Falling stock prices and slowing growth have the biggest tech companies – and investors – thinking about what it takes to turn their fortunes around. Finding new, lucrative sources of growth is the preferred way out, but it’s hard to find opportunities big enough to move the needle when your revenues are already in the tens or hundreds of billions of dollars a year.

That makes cutting costs the most obvious way to increase profits, an inconvenient option for an industry that hasn’t had a major belt-tightening phase in 20 years. After investors expressed dismay at technology companies’ lack of cost containment in the third quarter, management teams seem to have changed their minds. In the past two weeks, both Facebook parent company Meta Platforms Inc. as Amazon Inc. began laying off staff, with plans to cut about 10,000 jobs each in different departments. Earlier this week, a major investor in Alphabet Inc. that company also push for meaningful cost savings there. (Elon Musk cut about half the workforce at Twitter Inc. after his acquisition, but that’s another story.)

Investors are particularly irked by what might be termed the “science projects” that many big tech companies are pursuing, draining billions in capital without contributing much to revenue.
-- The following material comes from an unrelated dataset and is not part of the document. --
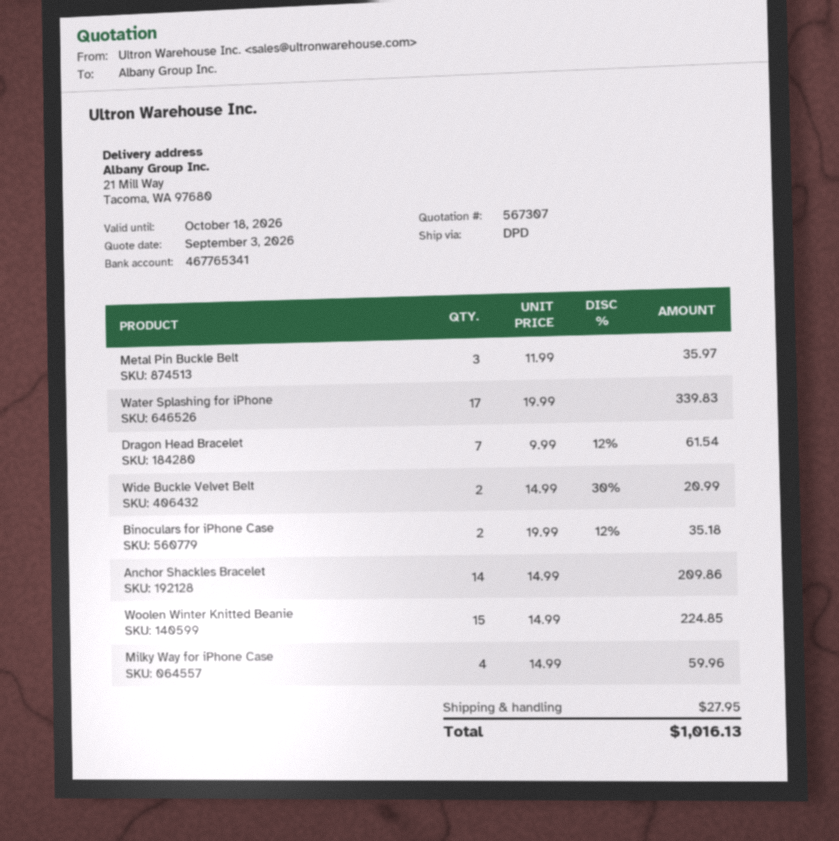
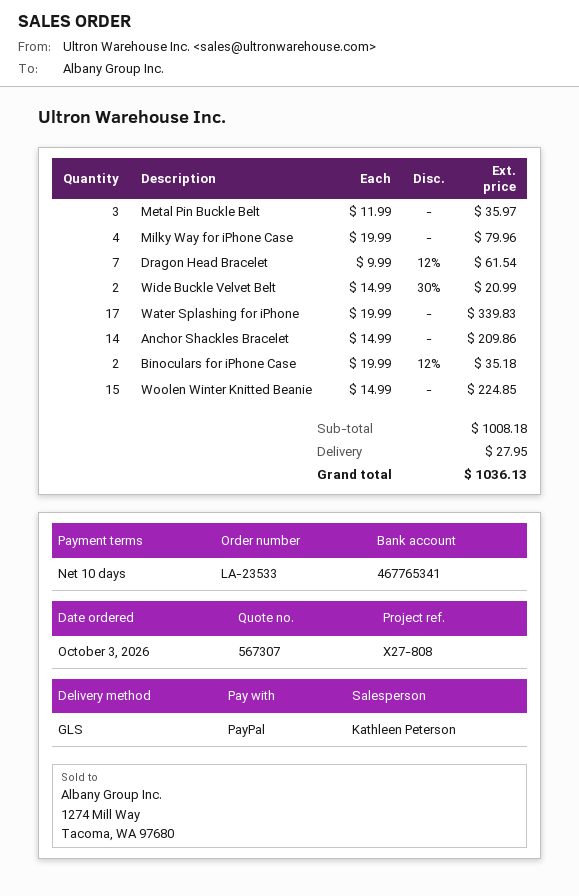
shipping method: DPD -> GLS
Milky Way for iPhone Case: 4 x 14.99 = 59.96 -> 4 x 19.99 = 79.96
total: 1016.13 -> 1036.13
Examples include Amazon’s spending on side projects like Alexa, which is believed to account for more than $5 billion in annual losses, and Alphabet’s investments in its self-driving vehicle unit, which has racked up $20 billion in losses to date. . At Meta, Mark Zuckerberg staked the future of the entire company on the development of new virtual and augmented reality products, changing the company’s name to distract its identity from its core social media business. Meta’s Reality Labs unit has lost nearly $10 billion so far in 2022. Zuckerberg apologized for ramping up investment too quickly when he announced the job cuts. higher valuations, these moonshot type investments made more sense. Investors valued technology companies more for growth than for profitability. At one point, Alphabet’s self-driving division was seen as worth $175 billion, suggesting that these large-scale non-core divisions incubated within the larger companies could pay off. Profit margins in core businesses were generally stable or expanding at a time of strong revenue growth, indicating almost unlimited resources to pursue ideas that could one day become as big and profitable as Google Search, YouTube, Facebook , Instagram or Amazon Web Services.

A few years later and the world has changed. Interest rates are no longer zero. Core markets have matured and in some cases are feeling the effects of slower economic growth. The combination of slowing growth and rising costs has put pressure on profit margins. The investor base these companies now have cares more about profitability and returning cash to shareholders than big bets on the future.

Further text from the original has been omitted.